Botstukjes in de ontlasting

Soms zitten er stukjes bot in de ontlasting. Meestal is het geen reden tot bezorgdheid. Om zelf te kunnen beoordelen of er in uw geval wel iets aan de hand zou kunnen zijn, moet u iets weten over de vertering van botten.

Ik heb vanaf 1998 informatie over dit onderwerp verzameld van Dr. Ian Billinghurst en Mogens Eliasen en bij elkaar gevoegd. Enjoy.

Botten worden in de maag opgelost door het maagzuur en enzymen, die speciaal geproduceerd worden voor dit doel. Soms wordt niet alle botweefsel opgelost, maar de hoofdstructuur van de botmassa wel.

In de darmen wordt de rest alsnog afgebroken – als het lichaam de kalk nodig heeft.




Wat overblijft is een cementachtig poeder. In de ontlasting is het niet aan elkaar gebonden zoals de andere bestanddelen van de voeding.

Vaak is goed te zien wanneer de verteerde botten naar buiten gekomen zijn – als u veel botten gevoerd heeft. Er zit een kruimelig stukje bij, dat een andere kleur heeft – lichter.

Er zijn drie zaken, die een rol spelen bij de vertering in de maag:

1. De chemicaliën in de maag – ze kunnen hun werk niet goed doen en leveren slecht werk af, wanneer ze te veel verdund zijn.

Mogens Eliasen schreef in 2003, dat te veel water drinken na het eten – twee tot drie keer zo veel als het eten zelf – voor problemen kan zorgen bij de vertering van botten. Niet door het water zelf - dat is na een minut of twintig tot dertig doorgesijpeld naar de darmen.

Als de kliertjes in de maagwand die de enzymen produceren, niet in staat zijn om de met het water verdwenen enzymen op tijd te vervangen door nieuwe, kan dit wel zorgen voor problemen met de vertering van de botten die op dat moment nog in de maag zijn.

2. de duur van de inwerking van de chemicaliën - als het verteringsproces versneld wordt (bijvoorbeeld door een nieuwe en onbekende prikkel door voer waar de hond niet aan gewend is), is er minder tijd voor de chemicaliën om hun werk te kunnen doen.

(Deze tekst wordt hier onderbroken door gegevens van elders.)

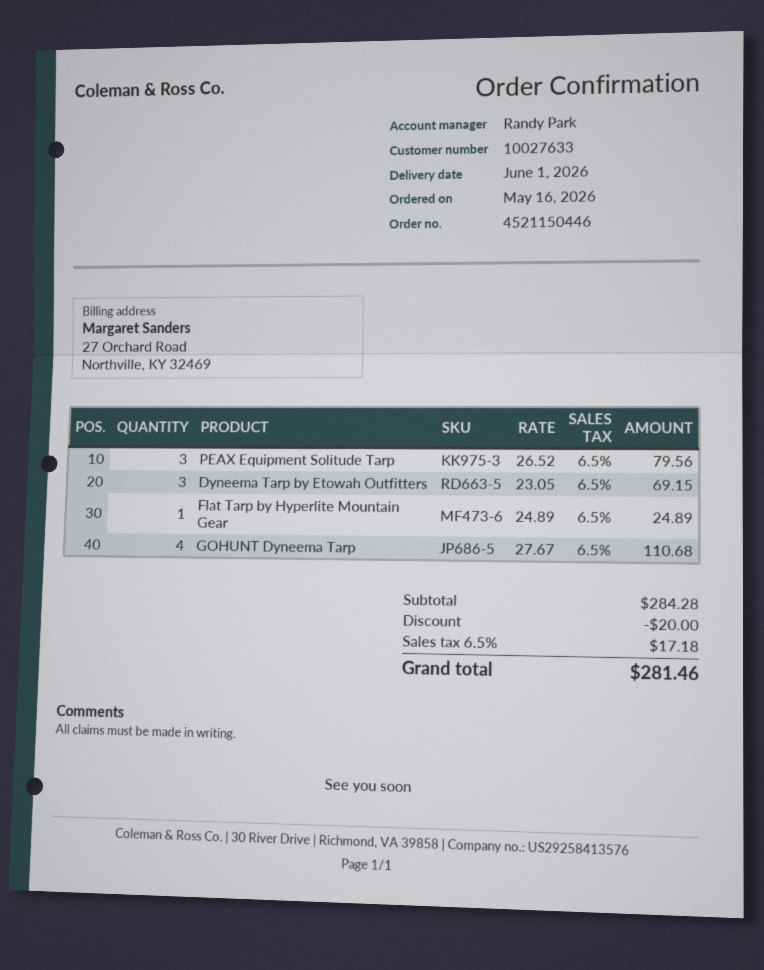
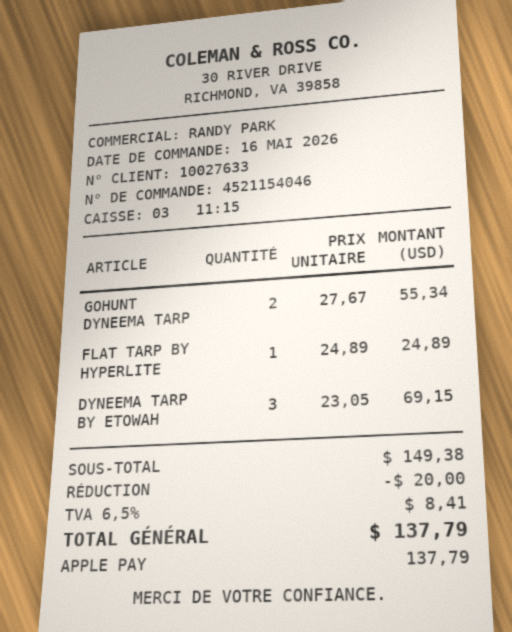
order number: 4521150446 -> 4521154046
PEAX Equipment Solitude Tarp: 3 x 26.52 = 79.56 -> none
GOHUNT Dyneema Tarp: 4 x 27.67 = 110.68 -> 2 x 27.67 = 55.34
subtotal: 284.28 -> 149.38
tax: 6.5% = 17.18 -> 6.5% = 8.41
total: 281.46 -> 137.79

3. De grootte van de stukken waar de chemicaliën op in moeten werken. De sappen werken alleen op de buitenkant in. Een groot stuk oplossen duurt langer dan een klein stuk.

De chemische inwerking is afhankelijk van de productie van zuur en enzymen in de maag.

De productie van deze stoffen is op haar beurt weer afhankelijk van een aantal zaken, zoals de samenstelling van het voer, de aanwezigheid van individuele prikkels en de behoefte van het lichaam aan de aangeboden voedingstoffen.

De grootte van de stukken die de hond inslikt, kunnen een rol spelen. Je ziet ook botten in de ontlasting wanneer de hond grotere stukken bot inslikt.

Dit is niet vreemd en ook geen probleem, als de maaltijd die de hond gegeten heeft voor twintig tot dertig procent uit botweefsel bestaat.

De botstukjes zijn niet scherp meer en mooi afgerond aan de oppervlakte.

U kunt het zelf controleren, als u een botstukje uit de ontlasting vist, goed afspoelt en nader bekijkt. Dan ziet u of de buitenkant min of meer "weggevreten" is of niet.

Als het botstukje nog intact is, ziet u waar de tanden het "gekraakt" hebben. Dan zijn er twee mogelijkheden: er is veel te veel bot gevoerd of er zijn problemen met de vertering.

Als de maag niet in staat is om de chemicaliën (enzymen) te produceren die het botweefsel aanvallen, zijn er vaak ook andere problemen met de gezondheid.